-- Opening Marker --

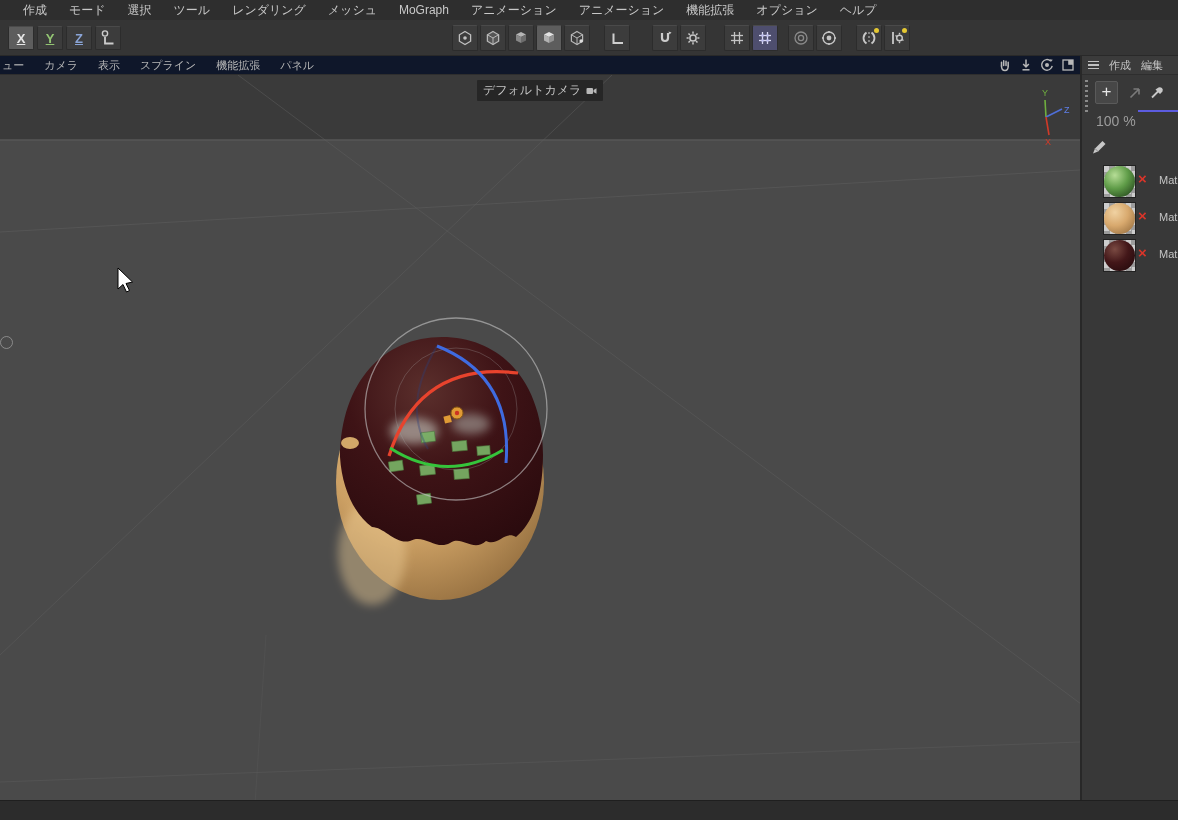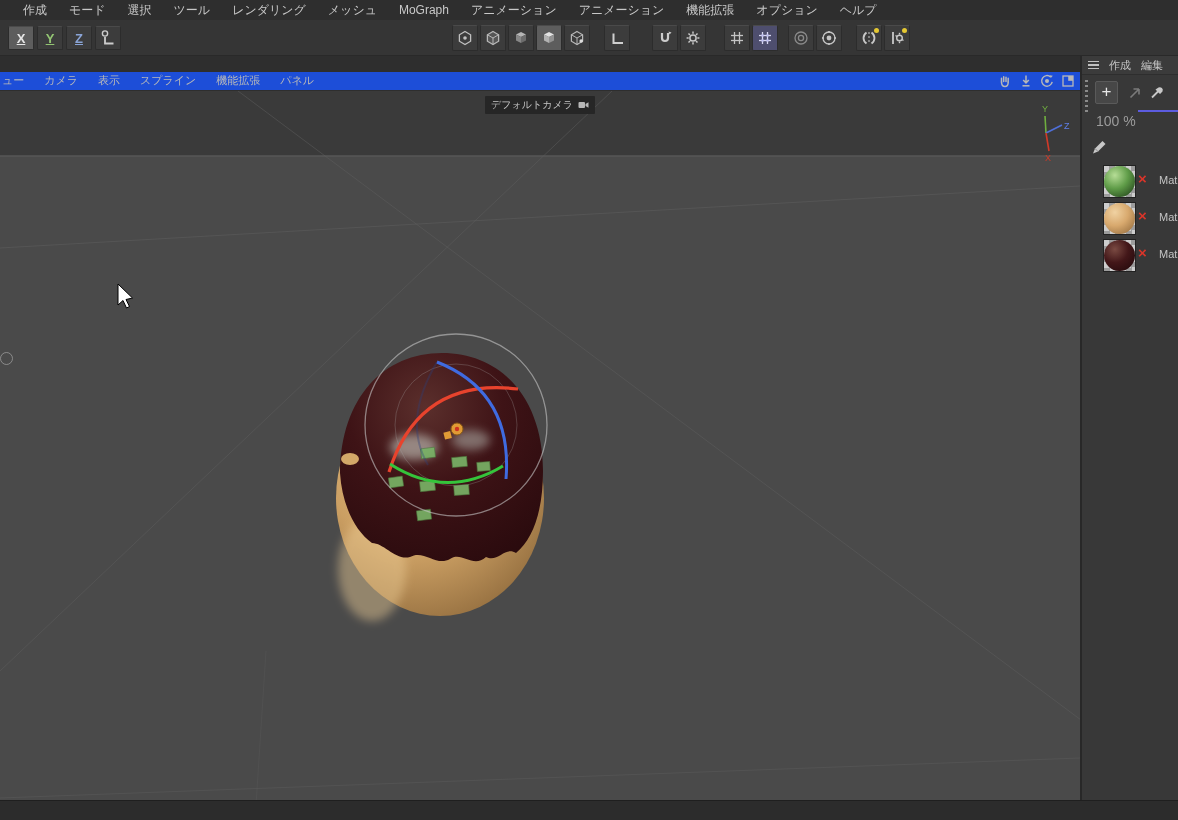--- a/index.html
+++ b/index.html
@@ -32,8 +32,8 @@
   .content { display:flex; height:744px; }
   .viewport-col { width:1080px; display:flex; flex-direction:column; }
 
-  .vp-menubar { height:19px; background:#1d4ed8; display:flex; align-items:center;
-    font-size:11px; color:#b8b8b8; border-bottom:1px solid #2e2e2e; position:relative;margin-top:16px; }
+  .vp-menubar { height:19px; background:#0f172a; display:flex; align-items:center;
+    font-size:11px; color:#b8b8b8; border-bottom:1px solid #2e2e2e; position:relative; }
   .vp-menubar .mi { padding:0 10px; white-space:nowrap; }
   .vp-menubar .mi:first-child { padding-left:2px; }
   .vp-nav-icons { position:absolute; right:4px; top:1px; display:flex; gap:5px; }

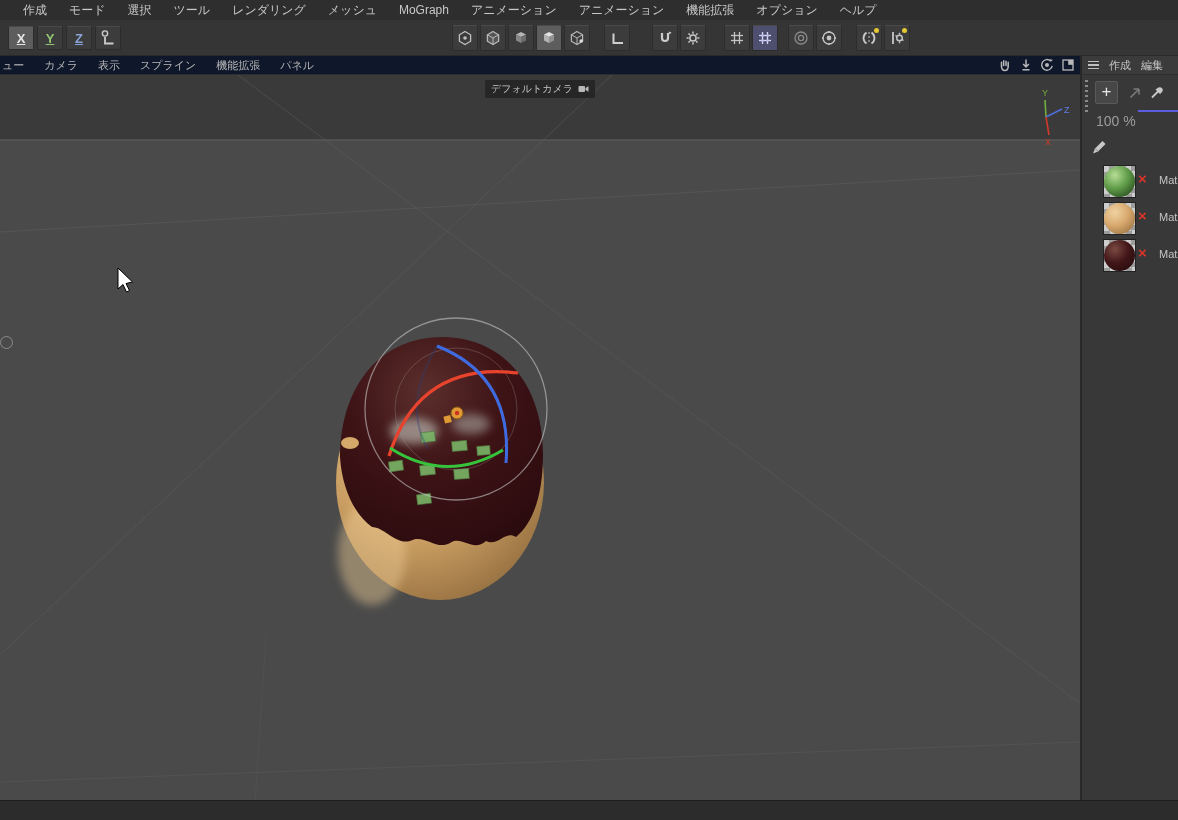--- a/index.html
+++ b/index.html
@@ -44,7 +44,7 @@
   .viewport svg.scene { position:absolute; left:0; top:0; }
 
   .cam-label { position:absolute; left:477px; top:5px; background:#262626; color:#c6c6c6;
-    font-size:10px; padding:2px 6px; display:flex; align-items:center; gap:5px; border-radius:1px;margin-left:8px; }
+    font-size:12px; padding:2px 6px; display:flex; align-items:center; gap:5px; border-radius:1px; }
   .axis-ind { position:absolute; left:1022px; top:12px; }
   .edge-circle { position:absolute; left:0px; top:261px; width:13px; height:13px;
     border:1.5px solid #9a9a9a; border-radius:50%; opacity:.8; }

-- Closing Marker --

GOAL OF THE EXERCISE: An exact copy of all the lines above is required, with the pictures removed.

WRITTEN ANSWER:
--- a/index.html
+++ b/index.html
@@ -32,8 +32,8 @@
   .content { display:flex; height:744px; }
   .viewport-col { width:1080px; display:flex; flex-direction:column; }
 
-  .vp-menubar { height:19px; background:#1d4ed8; display:flex; align-items:center;
-    font-size:11px; color:#b8b8b8; border-bottom:1px solid #2e2e2e; position:relative;margin-top:16px; }
+  .vp-menubar { height:19px; background:#0f172a; display:flex; align-items:center;
+    font-size:11px; color:#b8b8b8; border-bottom:1px solid #2e2e2e; position:relative; }
   .vp-menubar .mi { padding:0 10px; white-space:nowrap; }
   .vp-menubar .mi:first-child { padding-left:2px; }
   .vp-nav-icons { position:absolute; right:4px; top:1px; display:flex; gap:5px; }

--- a/index.html
+++ b/index.html
@@ -44,7 +44,7 @@
   .viewport svg.scene { position:absolute; left:0; top:0; }
 
   .cam-label { position:absolute; left:477px; top:5px; background:#262626; color:#c6c6c6;
-    font-size:10px; padding:2px 6px; display:flex; align-items:center; gap:5px; border-radius:1px;margin-left:8px; }
+    font-size:12px; padding:2px 6px; display:flex; align-items:center; gap:5px; border-radius:1px; }
   .axis-ind { position:absolute; left:1022px; top:12px; }
   .edge-circle { position:absolute; left:0px; top:261px; width:13px; height:13px;
     border:1.5px solid #9a9a9a; border-radius:50%; opacity:.8; }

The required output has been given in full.